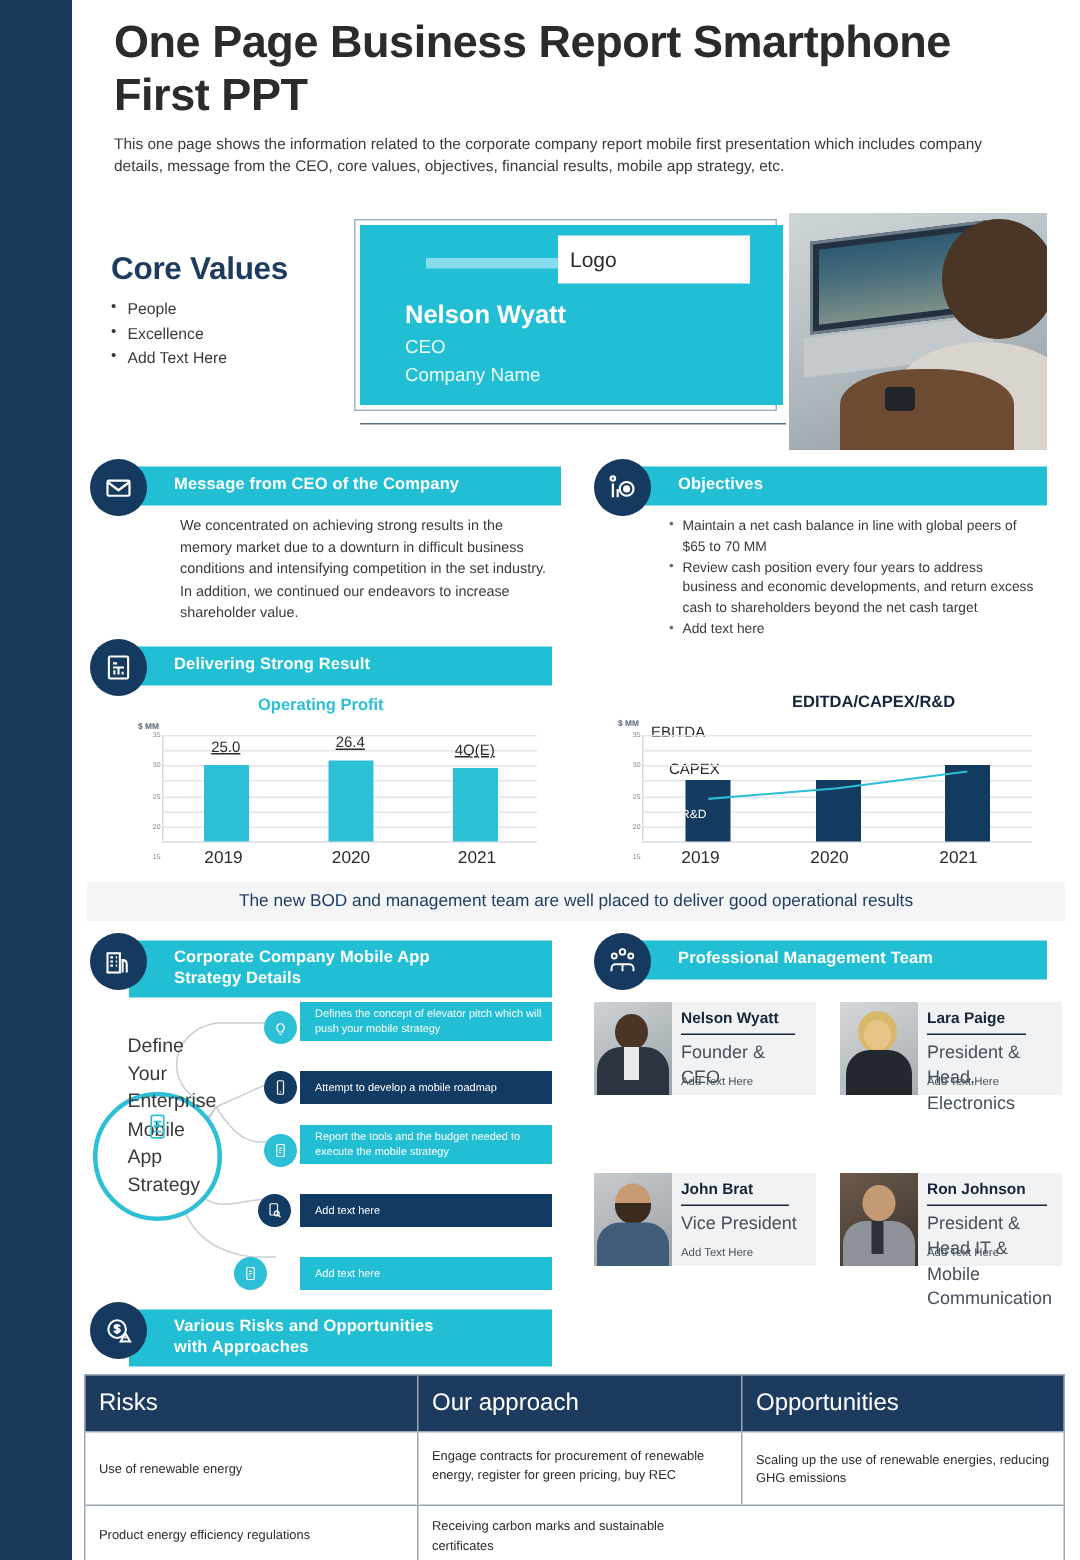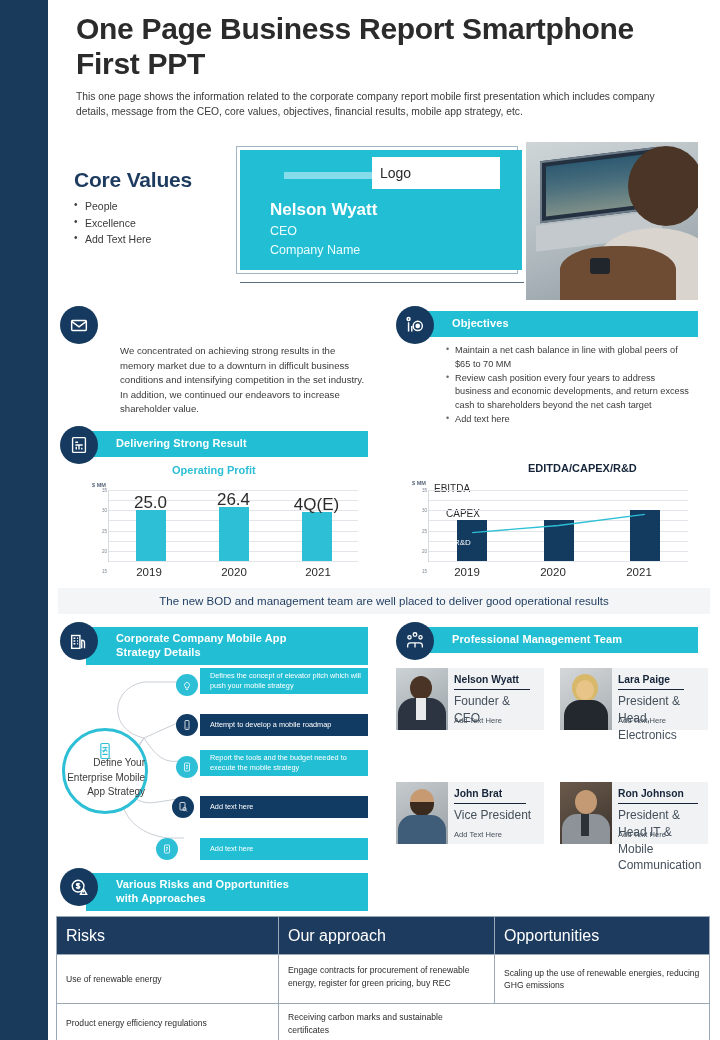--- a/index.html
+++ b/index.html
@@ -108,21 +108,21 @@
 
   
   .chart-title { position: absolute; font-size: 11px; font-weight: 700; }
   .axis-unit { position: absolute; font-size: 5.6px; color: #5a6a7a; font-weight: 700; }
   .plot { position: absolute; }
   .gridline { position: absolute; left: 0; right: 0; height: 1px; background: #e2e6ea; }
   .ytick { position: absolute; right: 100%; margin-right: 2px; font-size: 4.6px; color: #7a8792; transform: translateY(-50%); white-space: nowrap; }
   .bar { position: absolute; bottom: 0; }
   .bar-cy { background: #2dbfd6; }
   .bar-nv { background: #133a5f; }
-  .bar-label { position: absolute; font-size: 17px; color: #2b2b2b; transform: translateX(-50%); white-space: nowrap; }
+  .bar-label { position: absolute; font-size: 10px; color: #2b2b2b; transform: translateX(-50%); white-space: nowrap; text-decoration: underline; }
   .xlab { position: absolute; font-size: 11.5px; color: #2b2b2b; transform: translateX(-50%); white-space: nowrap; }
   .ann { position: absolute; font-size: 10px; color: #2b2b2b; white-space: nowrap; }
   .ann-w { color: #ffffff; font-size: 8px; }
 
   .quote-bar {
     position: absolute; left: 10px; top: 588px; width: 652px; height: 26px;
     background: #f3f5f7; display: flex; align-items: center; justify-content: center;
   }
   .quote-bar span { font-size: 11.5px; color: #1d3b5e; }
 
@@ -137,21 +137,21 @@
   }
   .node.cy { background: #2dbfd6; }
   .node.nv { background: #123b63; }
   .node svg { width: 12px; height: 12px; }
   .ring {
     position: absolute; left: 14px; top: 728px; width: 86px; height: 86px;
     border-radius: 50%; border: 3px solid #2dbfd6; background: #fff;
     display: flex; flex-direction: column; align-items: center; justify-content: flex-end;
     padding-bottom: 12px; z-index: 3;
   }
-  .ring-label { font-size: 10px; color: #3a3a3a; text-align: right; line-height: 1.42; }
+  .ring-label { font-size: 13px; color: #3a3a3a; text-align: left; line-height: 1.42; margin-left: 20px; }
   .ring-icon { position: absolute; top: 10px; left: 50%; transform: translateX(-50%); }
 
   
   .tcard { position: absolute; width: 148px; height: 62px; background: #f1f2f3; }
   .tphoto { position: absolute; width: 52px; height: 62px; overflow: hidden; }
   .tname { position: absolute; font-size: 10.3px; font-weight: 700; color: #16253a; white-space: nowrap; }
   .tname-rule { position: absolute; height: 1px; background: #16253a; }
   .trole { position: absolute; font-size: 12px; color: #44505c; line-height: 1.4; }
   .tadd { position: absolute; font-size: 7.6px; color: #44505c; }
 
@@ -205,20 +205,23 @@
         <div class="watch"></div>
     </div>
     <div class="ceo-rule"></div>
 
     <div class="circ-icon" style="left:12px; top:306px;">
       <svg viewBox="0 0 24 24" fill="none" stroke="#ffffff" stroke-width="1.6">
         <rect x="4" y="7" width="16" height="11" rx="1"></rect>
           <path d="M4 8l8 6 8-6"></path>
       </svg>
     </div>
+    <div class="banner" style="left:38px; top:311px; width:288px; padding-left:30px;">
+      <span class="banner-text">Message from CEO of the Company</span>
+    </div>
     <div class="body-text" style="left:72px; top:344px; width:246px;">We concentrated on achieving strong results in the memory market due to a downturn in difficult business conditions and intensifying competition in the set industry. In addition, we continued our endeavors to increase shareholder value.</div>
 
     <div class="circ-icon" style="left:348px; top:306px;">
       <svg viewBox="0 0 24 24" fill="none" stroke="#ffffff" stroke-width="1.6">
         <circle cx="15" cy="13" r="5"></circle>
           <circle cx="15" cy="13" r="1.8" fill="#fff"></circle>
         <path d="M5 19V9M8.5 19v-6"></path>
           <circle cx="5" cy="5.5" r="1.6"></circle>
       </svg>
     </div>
********
TRY IT:
Only lines belong in the copy: transcribe those from the start of the data through the line that contains "absolute; width: 52px;", and skip the pictures.

ANSWER BOX:
--- a/index.html
+++ b/index.html
@@ -108,21 +108,21 @@
 
   
   .chart-title { position: absolute; font-size: 11px; font-weight: 700; }
   .axis-unit { position: absolute; font-size: 5.6px; color: #5a6a7a; font-weight: 700; }
   .plot { position: absolute; }
   .gridline { position: absolute; left: 0; right: 0; height: 1px; background: #e2e6ea; }
   .ytick { position: absolute; right: 100%; margin-right: 2px; font-size: 4.6px; color: #7a8792; transform: translateY(-50%); white-space: nowrap; }
   .bar { position: absolute; bottom: 0; }
   .bar-cy { background: #2dbfd6; }
   .bar-nv { background: #133a5f; }
-  .bar-label { position: absolute; font-size: 17px; color: #2b2b2b; transform: translateX(-50%); white-space: nowrap; }
+  .bar-label { position: absolute; font-size: 10px; color: #2b2b2b; transform: translateX(-50%); white-space: nowrap; text-decoration: underline; }
   .xlab { position: absolute; font-size: 11.5px; color: #2b2b2b; transform: translateX(-50%); white-space: nowrap; }
   .ann { position: absolute; font-size: 10px; color: #2b2b2b; white-space: nowrap; }
   .ann-w { color: #ffffff; font-size: 8px; }
 
   .quote-bar {
     position: absolute; left: 10px; top: 588px; width: 652px; height: 26px;
     background: #f3f5f7; display: flex; align-items: center; justify-content: center;
   }
   .quote-bar span { font-size: 11.5px; color: #1d3b5e; }
 
@@ -137,21 +137,21 @@
   }
   .node.cy { background: #2dbfd6; }
   .node.nv { background: #123b63; }
   .node svg { width: 12px; height: 12px; }
   .ring {
     position: absolute; left: 14px; top: 728px; width: 86px; height: 86px;
     border-radius: 50%; border: 3px solid #2dbfd6; background: #fff;
     display: flex; flex-direction: column; align-items: center; justify-content: flex-end;
     padding-bottom: 12px; z-index: 3;
   }
-  .ring-label { font-size: 10px; color: #3a3a3a; text-align: right; line-height: 1.42; }
+  .ring-label { font-size: 13px; color: #3a3a3a; text-align: left; line-height: 1.42; margin-left: 20px; }
   .ring-icon { position: absolute; top: 10px; left: 50%; transform: translateX(-50%); }
 
   
   .tcard { position: absolute; width: 148px; height: 62px; background: #f1f2f3; }
   .tphoto { position: absolute; width: 52px; height: 62px; overflow: hidden; }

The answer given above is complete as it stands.